British aristocrat and artist (born 1943)

Rosita, Duchess of Marlborough (born Countess Dagmar Rosita Astrid Libertas Douglas on 26 September 1943), is a British aristocrat and artist. She was the third wife of John Spencer-Churchill, 11th Duke of Marlborough.

==Early life and family==
Rosita was born on 26 September 1943 in Madrid, Spain, the younger daughter of the Swedish nobleman and diplomat Count Carl Douglas and his wife, Ottora Maria Haas-Heye (1910–2001). At the time of her birth, her father was serving in Madrid with the Swedish Ministry for Foreign Affairs; he later became Swedish ambassador to Brazil. He belonged to the Swedish-German branch of Clan Douglas. Her mother was a daughter of the German fashion designer Otto Ludwig Haas-Heye and a granddaughter of Philipp, Prince of Eulenburg. She has three siblings: Count Gustaf Douglas, Princess Elisabeth, Duchess in Bavaria (born 1940), and Count Philip Douglas (born 1945). Through her sister's marriage to Prince Max, Duke in Bavaria, she is an aunt and godmother of Sophie, Hereditary Princess of Liechtenstein.
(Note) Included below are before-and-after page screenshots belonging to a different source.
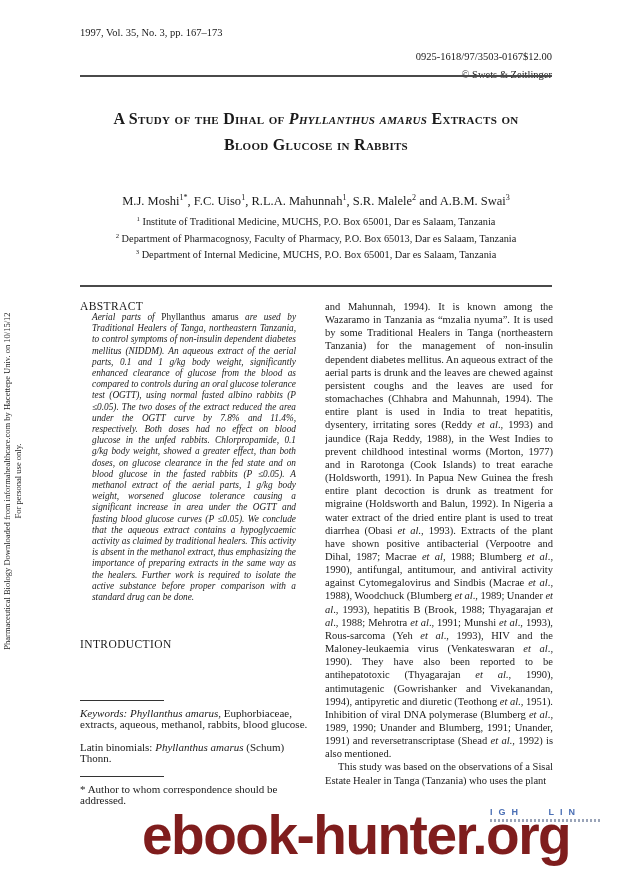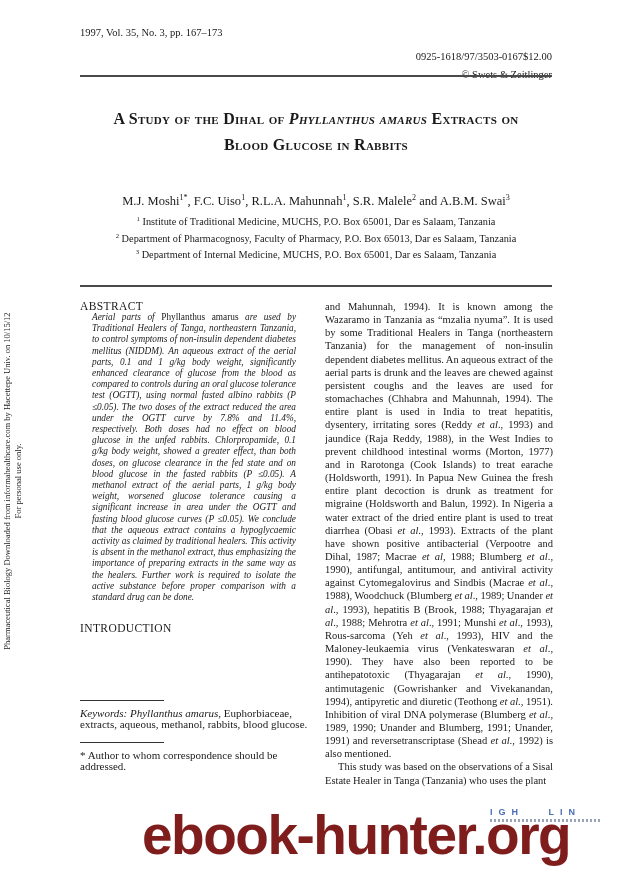--- a/index.html
+++ b/index.html
@@ -53,21 +53,21 @@
   }
 
   
   .col{position:absolute;top:300px;width:228px;overflow:hidden;}
   .col-left{left:80px;height:404px;}
   .col-right{left:325px;height:502px;}
   h2.sect{
     margin:0 0 0 0;font-size:11.5px;font-weight:normal;
     letter-spacing:0.4px;
   }
-  h2.sect-intro{margin:19px 0 13px 0;}
+  h2.sect-intro{margin:35px 0 13px 0;}
   .abstract{
     margin:0 12px;
     font-style:italic;font-size:9.3px;line-height:11.2px;
     text-align:justify;
   }
   .body-text{
     margin:0;font-size:10.5px;line-height:13.15px;
     text-align:justify;word-spacing:-0.2px;
   }
   .body-text.indent{text-indent:13px;font-family:Liberation Serif, serif;}
@@ -135,20 +135,21 @@
 
   <section class="col col-left">
     <h2 class="sect">ABSTRACT</h2>
     <div class="abstract"><span>Aerial parts of </span><span class="rm">Phyllanthus amarus</span><span> are used by Traditional Healers of Tanga, northeastern Tanzania, to control symptoms of non-insulin dependent diabetes mellitus (NIDDM). An aqueous extract of the aerial parts, 0.1 and 1 g/kg body weight, significantly enhanced clearance of glucose from the blood as compared to controls during an oral glucose tolerance test (OGTT), using normal fasted albino rabbits (P ≤0.05). The two doses of the extract reduced the area under the OGTT curve by 7.8% and 11.4%, respectively. Both doses had no effect on blood glucose in the unfed rabbits. Chlorpropamide, 0.1 g/kg body weight, showed a greater effect, than both doses, on glucose clearance in the fed state and on blood glucose in the fasted rabbits (P ≤0.05). A methanol extract of the aerial parts, 1 g/kg body weight, worsened glucose tolerance causing a significant increase in area under the OGTT and fasting blood glucose curves (P ≤0.05). We conclude that the aqueous extract contains a hypoglycaemic activity as claimed by traditional healers. This activity is absent in the methanol extract, thus emphasizing the importance of preparing extracts in the same way as the healers. Further work is required to isolate the active substance before proper comparison with a standard drug can be done.</span></div>
     <h2 class="sect sect-intro">INTRODUCTION</h2>
   </section>
 
   <div class="footnotes">
     <div class="fn-rule"></div>
     <p class="fn"><span class="it">Keywords: Phyllanthus amarus</span><span>, Euphorbiaceae, extracts, aqueous, methanol, rabbits, blood glucose.</span></p>
+    <p class="fn"><span>Latin binomials: </span><span class="it">Phyllanthus amarus</span><span> (Schum) Thonn.</span></p>
     <div class="fn-rule"></div>
     <p class="fn">* Author to whom correspondence should be addressed.</p>
   </div>
 
   <section class="col col-right">
     <p class="body-text"><span>and Mahunnah, 1994). It is known among the Wazaramo in Tanzania as “mzalia nyuma”. It is used by some Traditional Healers in Tanga (northeastern Tanzania) for the management of non-insulin dependent diabetes mellitus. An aqueous extract of the aerial parts is drunk and the leaves are chewed against persistent coughs and the leaves are used for stomachaches (Chhabra and Mahunnah, 1994). The entire plant is used in India to treat hepatitis, dysentery, irritating sores (Reddy </span><span class="it">et al</span><span>., 1993) and jaundice (Raja Reddy, 1988), in the West Indies to prevent childhood intestinal worms (Morton, 1977) and in Rarotonga (Cook Islands) to treat earache (Holdsworth, 1991). In Papua New Guinea the fresh entire plant decoction is drunk as treatment for migraine (Holdsworth and Balun, 1992). In Nigeria a water extract of the dried entire plant is used to treat diarrhea (Obasi </span><span class="it">et al</span><span>., 1993). Extracts of the plant have shown positive antibacterial (Verpootre and Dihal, 1987; Macrae </span><span class="it">et al</span><span>, 1988; Blumberg </span><span class="it">et al</span><span>., 1990), antifungal, antitumour, and antiviral activity against Cytomegalovirus and Sindbis (Macrae </span><span class="it">et al</span><span>., 1988), Woodchuck (Blumberg </span><span class="it">et al</span><span>., 1989; Unander </span><span class="it">et al</span><span>., 1993), hepatitis B (Brook, 1988; Thyagarajan </span><span class="it">et al</span><span>., 1988; Mehrotra </span><span class="it">et al</span><span>., 1991; Munshi </span><span class="it">et al</span><span>., 1993), Rous-sarcoma (Yeh </span><span class="it">et al</span><span>., 1993), HIV and the Maloney-leukaemia virus (Venkateswaran </span><span class="it">et al</span><span>., 1990). They have also been reported to be antihepatotoxic (Thyagarajan </span><span class="it">et al</span><span>., 1990), antimutagenic (Gowrishanker and Vivekanandan, 1994), antipyretic and diuretic (Teothong </span><span class="it">et al</span><span>., 1951). Inhibition of viral DNA polymerase (Blumberg </span><span class="it">et al</span><span>., 1989, 1990; Unander and Blumberg, 1991; Unander, 1991) and reversetranscriptase (Shead </span><span class="it">et al</span><span>., 1992) is also mentioned.</span></p>
     <p class="body-text indent"><span>This study was based on the observations of a Sisal Estate Healer in Tanga (Tanzania) who uses the plant</span></p>
   </section>
 
   <div class="logo">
She is also a niece of Libertas Schulze-Boysen.

Rosita was raised in a diplomatic family and spent much of her childhood at her father's overseas postings. She spent summers at Stjärnorp Castle near Linköping, the family seat of her paternal grandfather, Lieutenant General Count Archibald Douglas. She was educated in Sweden and in Washington, D.C., and studied at Konstfack in Stockholm before attending the École nationale supérieure des arts décoratifs in Paris. While in Paris, she worked for fashion designer Emanuel Ungaro and subsequently worked as a freelance designer and interior decorator in London.

==Career==
During her marriage, as châtelaine of Blenheim Palace, Rosita supervised the redecoration of the palace's private apartments and personally painted a number of murals.
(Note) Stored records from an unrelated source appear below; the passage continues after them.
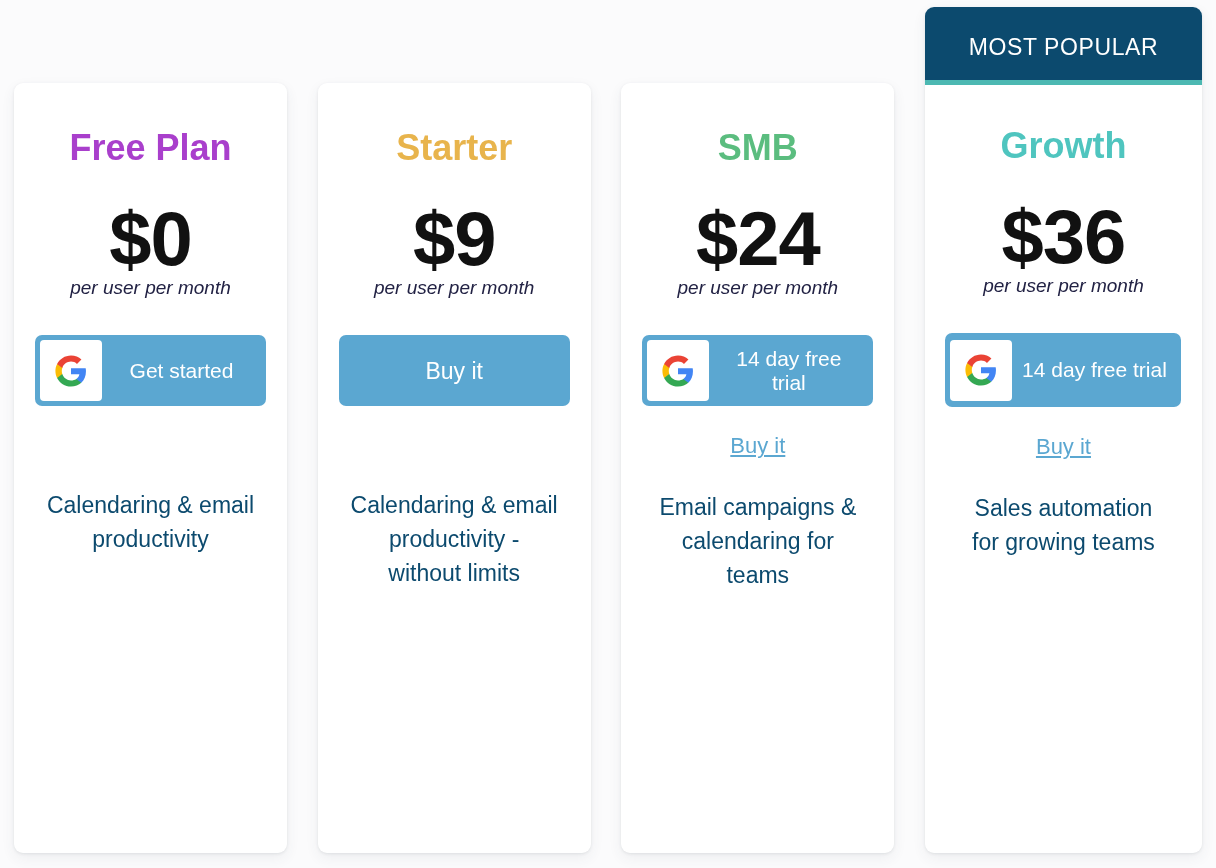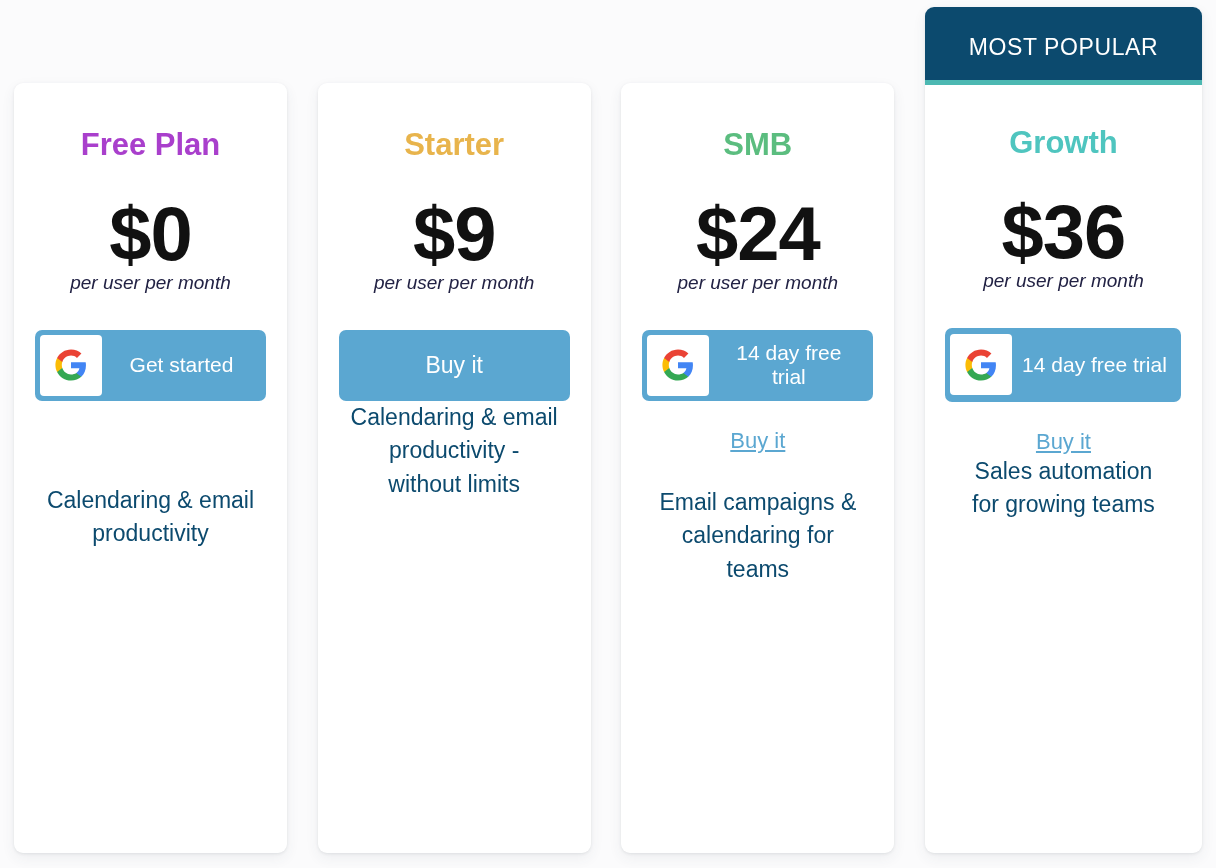--- a/index.html
+++ b/index.html
@@ -54,21 +54,21 @@
     width:100%;
     display:flex;
     flex-direction:column;
     align-items:center;
     padding-top:40px;
     flex:1;
   }
 
   
   .plan-title {
-    font-size:31px;
+    font-size:36px;
     font-weight:bold;
     line-height:1.15;
     text-align:center;
   }
   .plan-title.c-free    { color:#a93fcc; }
   .plan-title.c-starter { color:#e8b44c; }
   .plan-title.c-smb     { color:#5bbd7f; }
   .plan-title.c-growth  { color:#4fc5bf; }
 
   
@@ -135,23 +135,23 @@
   
   .desc {
     font-size:23px;
     color:#0c4a6e;
     text-align:center;
     line-height:1.46;
     padding:0 26px;
     max-width:260px;
   }
   .desc.d1 { margin-top:83px; }
-  .desc.d2 { }
+  .desc.d2 { margin-top:83px; }
   .desc.d3 { margin-top:32px; }
-  .desc.d4 { }
+  .desc.d4 { margin-top:32px; }
 </style>
 </head>
 <body>
 
 <div class="pricing-grid">
 
   <div class="card standard">
     <div class="plan-title c-free">Free Plan</div>
     <div class="price">$0</div>
     <div class="price-note">per user per month</div>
In 1992, Rosita resumed her artistic career on a professional basis. She subsequently held solo exhibitions in London and Palm Beach, including a London exhibition of figurative paintings in 1995. Following a visit to Morocco in 1996, she produced a series of works inspired by Moroccan subjects. Her paintings and sculptures have since been exhibited in cities including London, New York, and Palm Beach. In 2006, the Elizabeth de C. Wilson Museum at the Southern Vermont Arts Center presented Rosita Marlborough: A Retrospective, which ran from 15 July to 1 September. Her work is characterised in institutional and exhibition materials as spanning painting and sculpture, with an emphasis on figurative and thematic subjects rather than adherence to a single stylistic school, and it is represented in private collections internationally.

==Personal life==
On 20 May 1972, Rosita became the third wife of John Spencer-Churchill, 11th Duke of Marlborough. They were married in a civil ceremony at Caxton Hall with a subsequent religious blessing at St Mary's Church, Charlbury. Marlborough had inherited his father's titles and estates two months earlier. They had three children:
- Lord Richard Spencer-Churchill (13 August 1973 – 25 December 1973)
- Lord Edward Albert Charles Spencer-Churchill (born 1974); he married Kimberly Hammerstroem in 2018.
- Lady Alexandra Elizabeth Spencer-Churchill (born 1977)

The Duke and Duchess of Marlborough divorced in 2008. Since her divorce, she has been styled 'Rosita, Duchess of Marlborough' by courtesy.